Change listing data
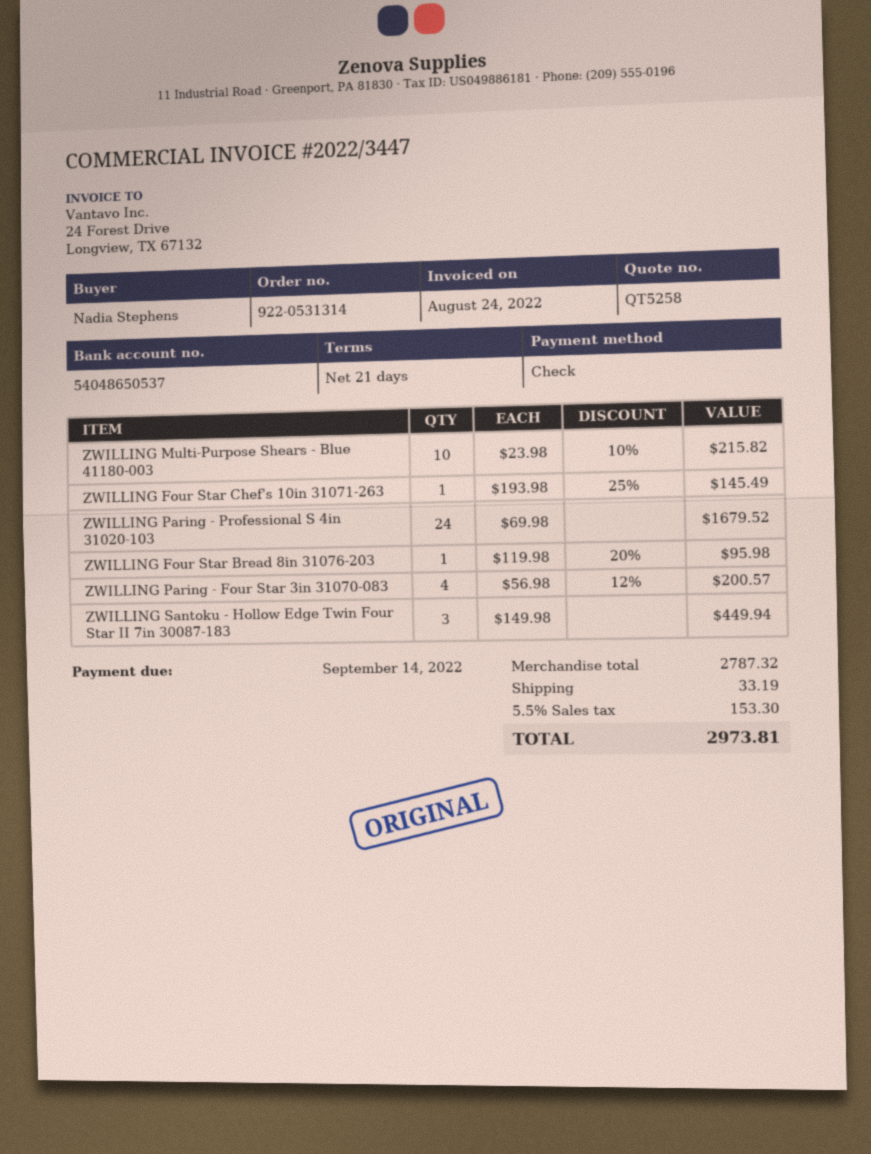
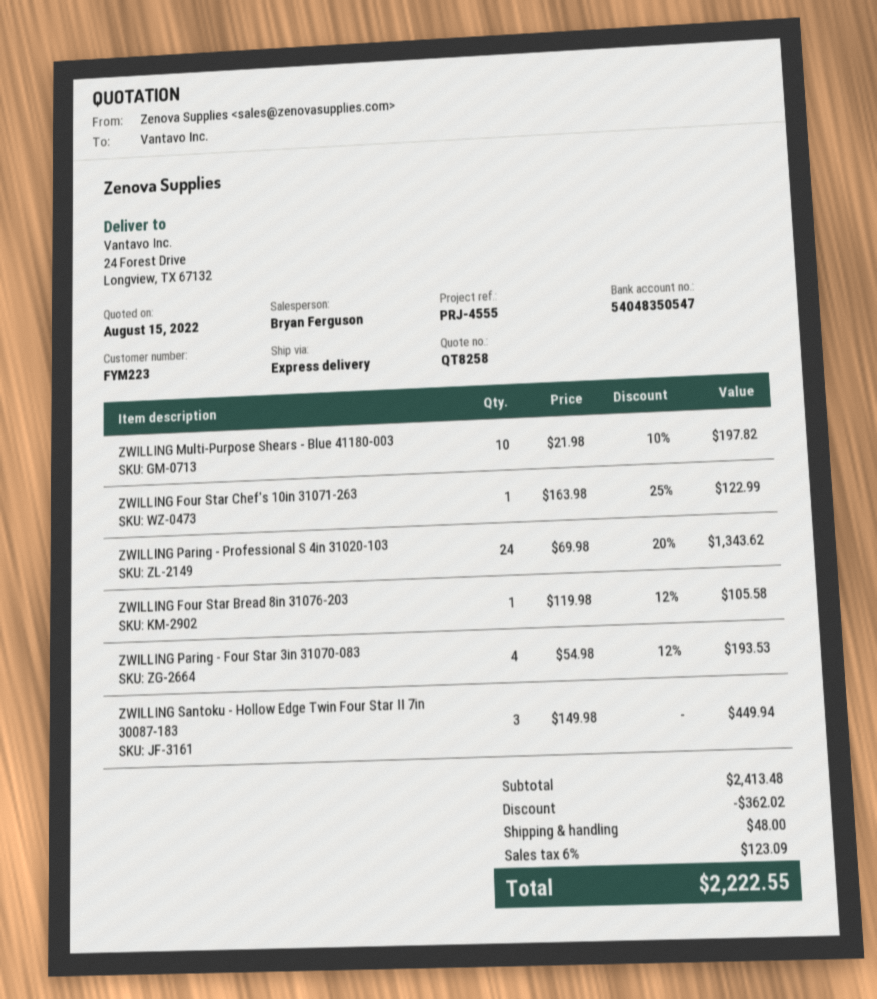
quote number: QT5258 -> QT8258
bank account: 54048650537 -> 54048350547
ZWILLING Multi-Purpose Shears - Blue 41180-003: 10 x 23.98 - 10% = 215.82 -> 10 x 21.98 - 10% = 197.82
ZWILLING Four Star Chef's 10in 31071-263: 1 x 193.98 - 25% = 145.49 -> 1 x 163.98 - 25% = 122.99
ZWILLING Paring - Professional S 4in 31020-103: 24 x 69.98 = 1679.52 -> 24 x 69.98 - 20% = 1343.62
ZWILLING Four Star Bread 8in 31076-203: 1 x 119.98 - 20% = 95.98 -> 1 x 119.98 - 12% = 105.58
ZWILLING Paring - Four Star 3in 31070-083: 4 x 56.98 - 12% = 200.57 -> 4 x 54.98 - 12% = 193.53
subtotal: 2787.32 -> 2413.48
discount: none -> 362.02
shipping: 33.19 -> 48.00
tax: 5.5% = 153.30 -> 6% = 123.09
total: 2973.81 -> 2222.55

== TASK DESCRIPTION ==
Read the data above and pull out each line that holds the string "Paring".

== EXERCISE OUTPUT ==
ZWILLING Paring - Professional S 4in 31020-103: 24 x 69.98 = 1679.52 -> 24 x 69.98 - 20% = 1343.62
ZWILLING Paring - Four Star 3in 31070-083: 4 x 56.98 - 12% = 200.57 -> 4 x 54.98 - 12% = 193.53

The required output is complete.